Taped interview 3: April 7th 1976
“I run my ward on tight schedule and believe ‘firm but fair’ is the only way to help these people. With the help of ECT and a strong faith in Gawd, I have the ability to punish the evil which is inside of them corrupting their minds and help rid them of the diseases Satin has put inside their bodies. Watchin’ them on that table, their eyes, I love looking in their eyes as I switch that lever.
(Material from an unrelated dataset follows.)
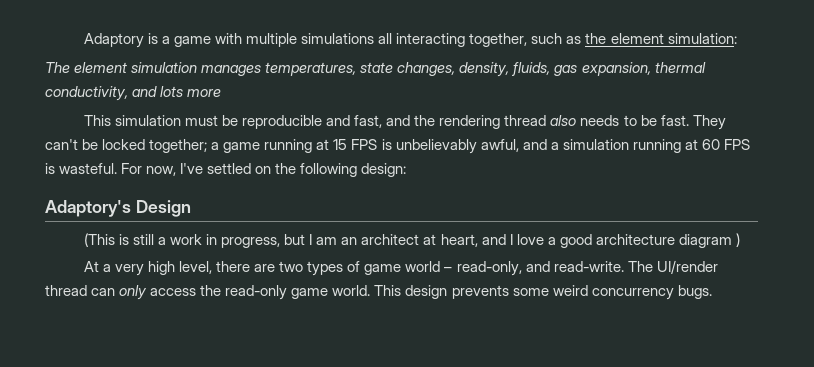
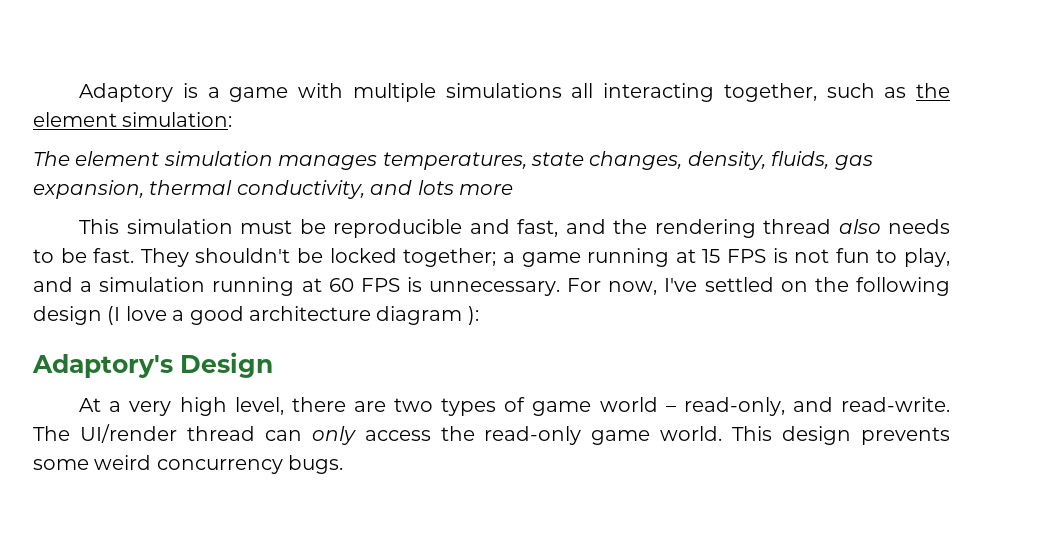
[45,139,78,150] can't -> [195,248,291,263] shouldn't
[395,139,519,154] unbelievably awful, -> [794,248,950,267] not fun to play,
[59,163,118,174] wasteful. -> [429,281,561,296] unnecessary.
[361,163,407,177] [45,200,191,217] [83,233,513,248] design: // Adaptory's Design // (This is still a work in progress, but I am an architect at heart, and I -> [33,306,121,325] design (I
[735,233,740,247] ) -> [467,306,479,325] [32,352,273,378] ): // Adaptory's Design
That current spreading through their bodies, it’s like physically watchin’ Gawd enter them as they pound on that table, their breathing; so heavy…faster…faster until finally, silence. Silence, I like silence but that baby just keeps screaming. My papa gets so angry with that baby, I see it in his eyes every time she open that mouth and start wailing. They just leave her screaming all day. How am I supposed to hear Gawd with that noise streaming through the walls? The house is dark and the stench of old food and dirt fills the air. The floor is littered with garbage and clothes. Cleanliness is next to Godliness. They’re in there just watching that television but those screams echo down the stairway. Damp covers the walls leading up the stairs. I see her, red faced just lying there in her cot, screaming. She doesn’t even stop when I stand over her, the devil truly inside her possessing her body. The white of my own cushion is emphasised by the grey sheets surrounding her struggling body. The screams muffled become quieter and quieter. I feel the warmth of Gawd in my body as I press harder. Slowly the legs and arms lay still on the bed, the twisting and struggling of her body relaxes… silence. The intoxicating wave of Gawd takes over me and I hear him in my head ‘spare the rod, spoil the child’, Gawd doesn’t like noise and I’ll do anything for my Gawd.”


The author's comments:
i really love this piece of writing as i was able to join my passion of writing with my fascination of mental health and morph the two into this quite twisted piece!